[Work order] Apart from the images, reproduce every record word for word.

=== Begin Enclosure ===

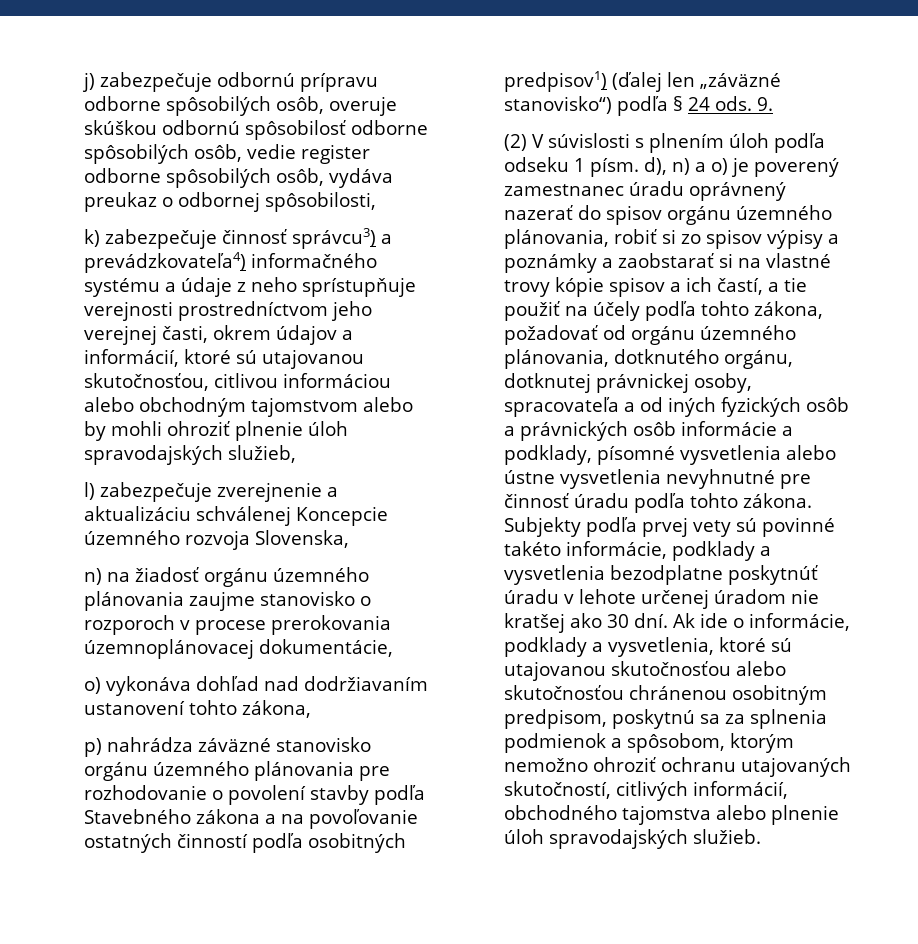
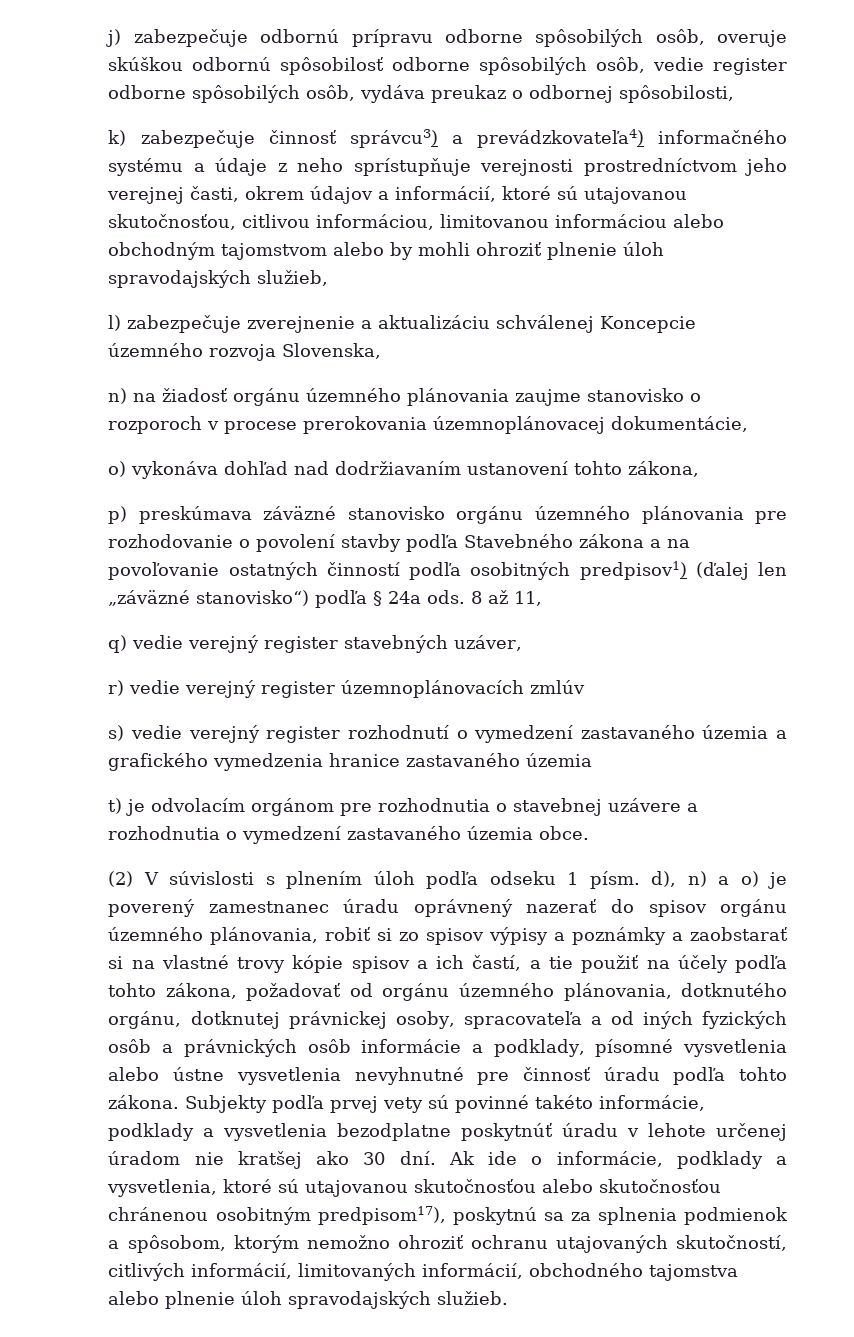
- k) zabezpečuje činnosť správcu3) a prevádzkovateľa4) informačného systému a údaje z neho sprístupňuje verejnosti prostredníctvom jeho verejnej časti, okrem údajov a informácií, ktoré sú utajovanou skutočnosťou, citlivou informáciou alebo obchodným tajomstvom alebo by mohli ohroziť plnenie úloh spravodajských služieb,
+ k) zabezpečuje činnosť správcu3) a prevádzkovateľa4) informačného systému a údaje z neho sprístupňuje verejnosti prostredníctvom jeho verejnej časti, okrem údajov a informácií, ktoré sú utajovanou skutočnosťou, citlivou informáciou, limitovanou informáciou alebo obchodným tajomstvom alebo by mohli ohroziť plnenie úloh spravodajských služieb,
- p) nahrádza záväzné stanovisko orgánu územného plánovania pre rozhodovanie o povolení stavby podľa Stavebného zákona a na povoľovanie ostatných činností podľa osobitných predpisov1) (ďalej len „záväzné stanovisko“) podľa § 24 ods. 9.
+ p) preskúmava záväzné stanovisko orgánu územného plánovania pre rozhodovanie o povolení stavby podľa Stavebného zákona a na povoľovanie ostatných činností podľa osobitných predpisov1) (ďalej len „záväzné stanovisko“) podľa § 24a ods. 8 až 11,
+ q) vedie verejný register stavebných uzáver,
+ r) vedie verejný register územnoplánovacích zmlúv
+ s) vedie verejný register rozhodnutí o vymedzení zastavaného územia a grafického vymedzenia hranice zastavaného územia
+ t) je odvolacím orgánom pre rozhodnutia o stavebnej uzávere a rozhodnutia o vymedzení zastavaného územia obce.
- Ak ide o informácie, podklady a vysvetlenia, ktoré sú utajovanou skutočnosťou alebo skutočnosťou chránenou osobitným predpisom, poskytnú sa za splnenia podmienok a spôsobom, ktorým nemožno ohroziť ochranu utajovaných skutočností, citlivých informácií, obchodného tajomstva alebo plnenie úloh spravodajských služieb.
+ Ak ide o informácie, podklady a vysvetlenia, ktoré sú utajovanou skutočnosťou alebo skutočnosťou chránenou osobitným predpisom17), poskytnú sa za splnenia podmienok a spôsobom, ktorým nemožno ohroziť ochranu utajovaných skutočností, citlivých informácií, limitovaných informácií, obchodného tajomstva alebo plnenie úloh spravodajských služieb.

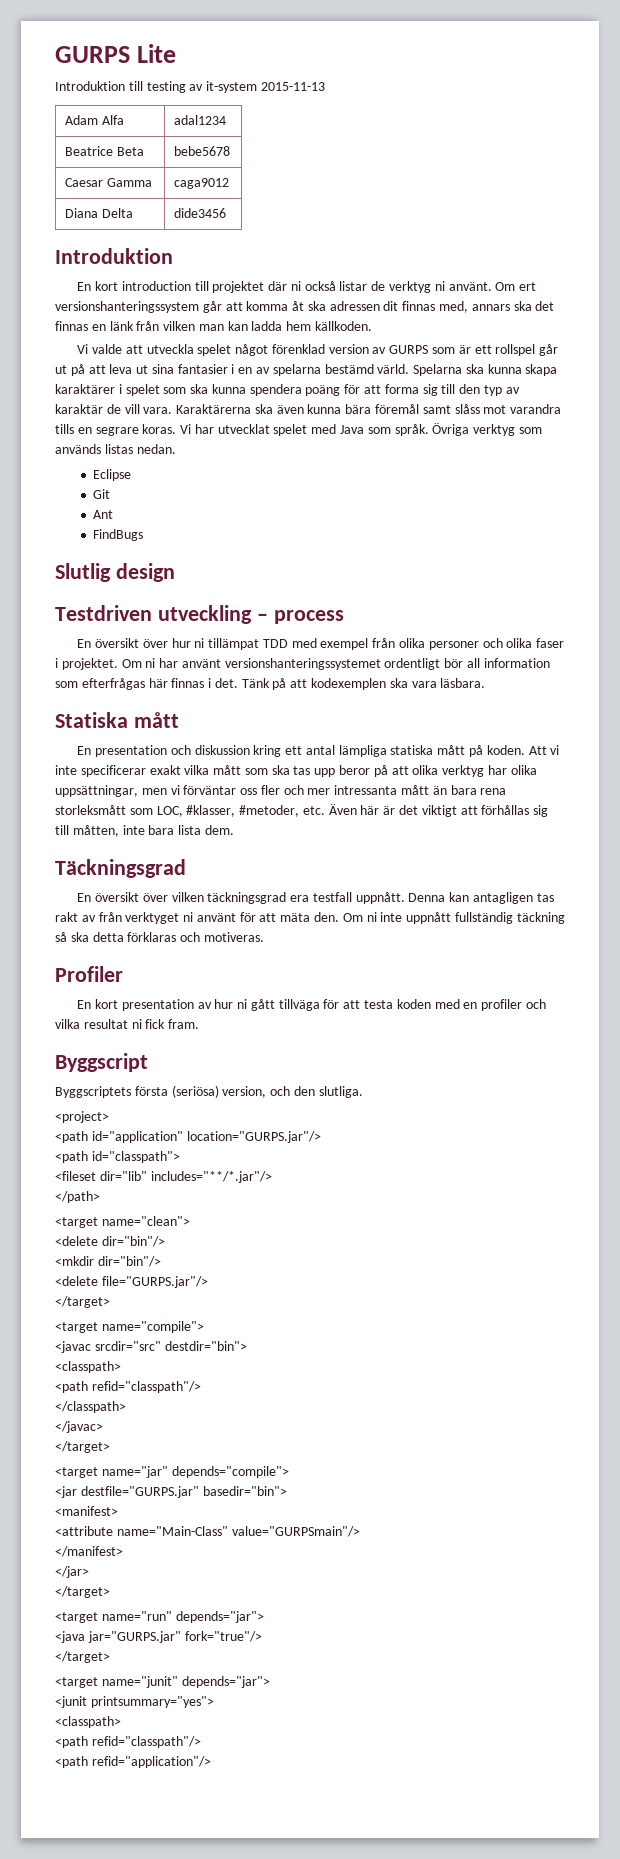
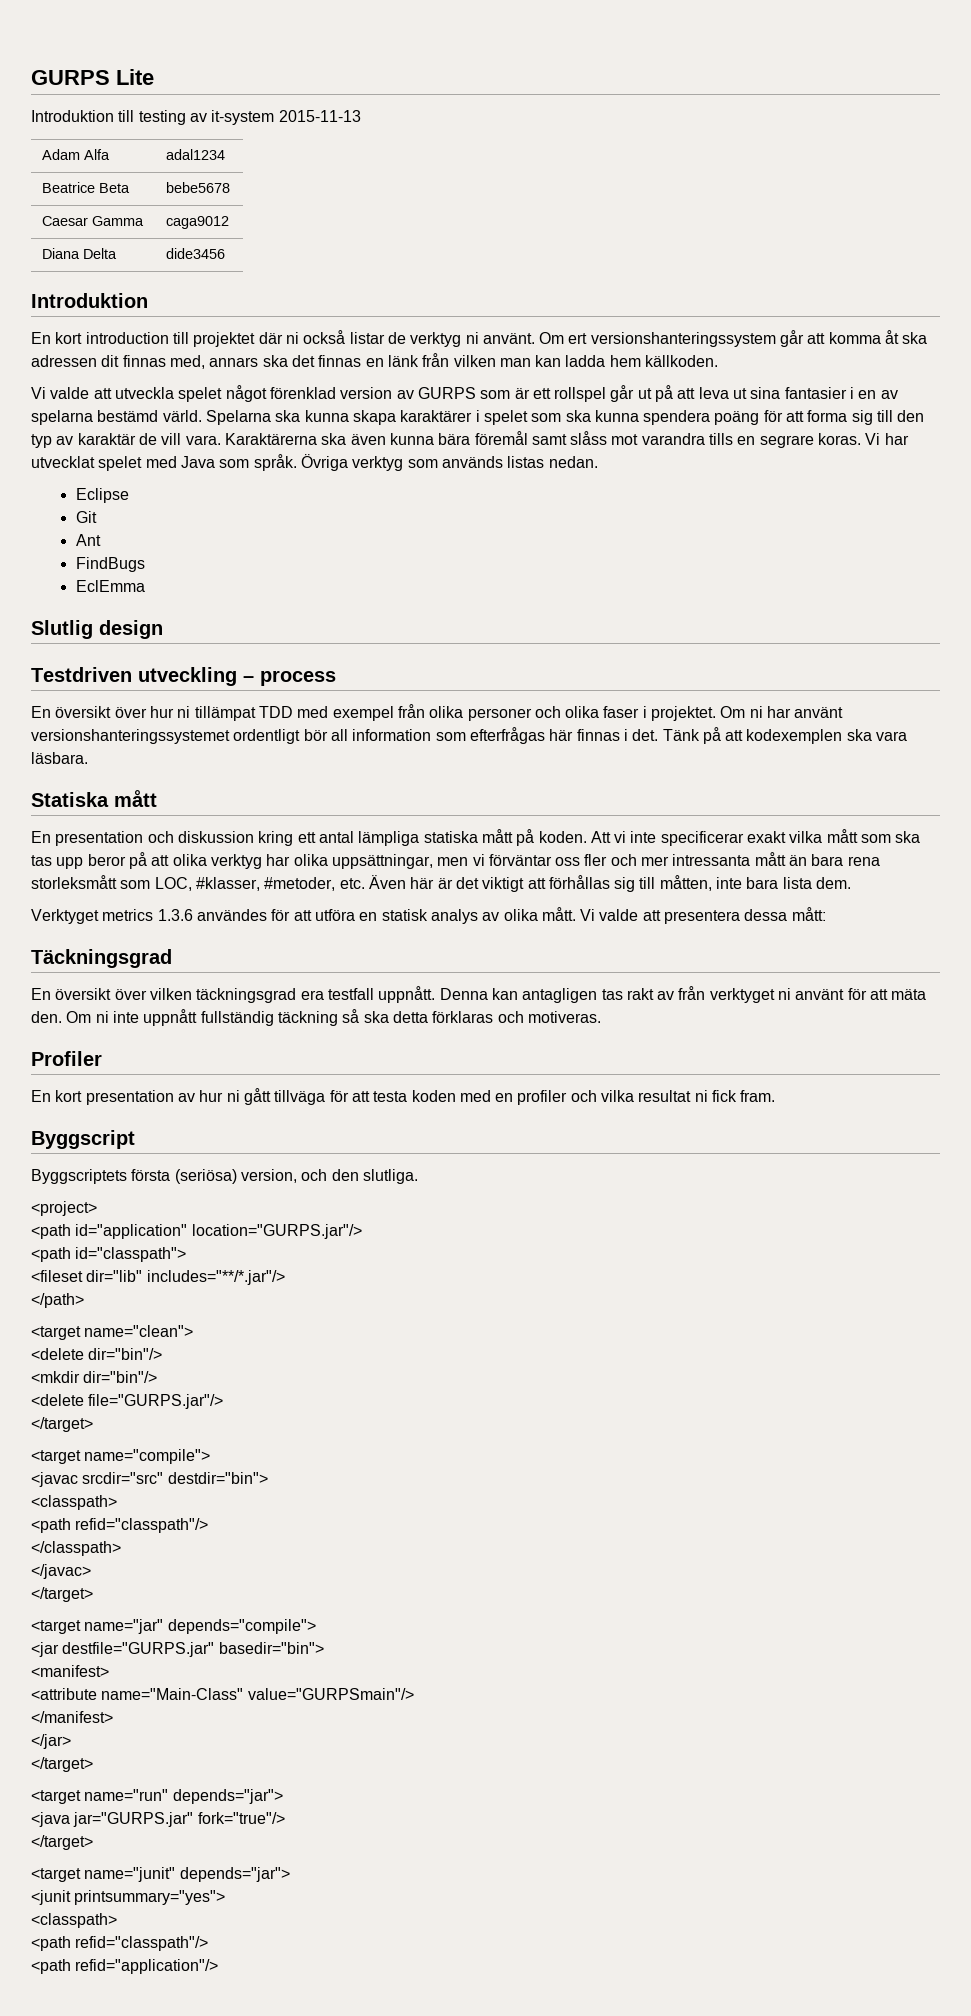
+ EclEmma
+ Verktyget metrics 1.3.6 användes för att utföra en statisk analys av olika mått. Vi valde att presentera dessa mått:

=== End Enclosure ===

[Task output]
- k) zabezpečuje činnosť správcu3) a prevádzkovateľa4) informačného systému a údaje z neho sprístupňuje verejnosti prostredníctvom jeho verejnej časti, okrem údajov a informácií, ktoré sú utajovanou skutočnosťou, citlivou informáciou alebo obchodným tajomstvom alebo by mohli ohroziť plnenie úloh spravodajských služieb,
+ k) zabezpečuje činnosť správcu3) a prevádzkovateľa4) informačného systému a údaje z neho sprístupňuje verejnosti prostredníctvom jeho verejnej časti, okrem údajov a informácií, ktoré sú utajovanou skutočnosťou, citlivou informáciou, limitovanou informáciou alebo obchodným tajomstvom alebo by mohli ohroziť plnenie úloh spravodajských služieb,
- p) nahrádza záväzné stanovisko orgánu územného plánovania pre rozhodovanie o povolení stavby podľa Stavebného zákona a na povoľovanie ostatných činností podľa osobitných predpisov1) (ďalej len „záväzné stanovisko“) podľa § 24 ods. 9.
+ p) preskúmava záväzné stanovisko orgánu územného plánovania pre rozhodovanie o povolení stavby podľa Stavebného zákona a na povoľovanie ostatných činností podľa osobitných predpisov1) (ďalej len „záväzné stanovisko“) podľa § 24a ods. 8 až 11,
+ q) vedie verejný register stavebných uzáver,
+ r) vedie verejný register územnoplánovacích zmlúv
+ s) vedie verejný register rozhodnutí o vymedzení zastavaného územia a grafického vymedzenia hranice zastavaného územia
+ t) je odvolacím orgánom pre rozhodnutia o stavebnej uzávere a rozhodnutia o vymedzení zastavaného územia obce.
- Ak ide o informácie, podklady a vysvetlenia, ktoré sú utajovanou skutočnosťou alebo skutočnosťou chránenou osobitným predpisom, poskytnú sa za splnenia podmienok a spôsobom, ktorým nemožno ohroziť ochranu utajovaných skutočností, citlivých informácií, obchodného tajomstva alebo plnenie úloh spravodajských služieb.
+ Ak ide o informácie, podklady a vysvetlenia, ktoré sú utajovanou skutočnosťou alebo skutočnosťou chránenou osobitným predpisom17), poskytnú sa za splnenia podmienok a spôsobom, ktorým nemožno ohroziť ochranu utajovaných skutočností, citlivých informácií, limitovaných informácií, obchodného tajomstva alebo plnenie úloh spravodajských služieb.

+ EclEmma
+ Verktyget metrics 1.3.6 användes för att utföra en statisk analys av olika mått. Vi valde att presentera dessa mått:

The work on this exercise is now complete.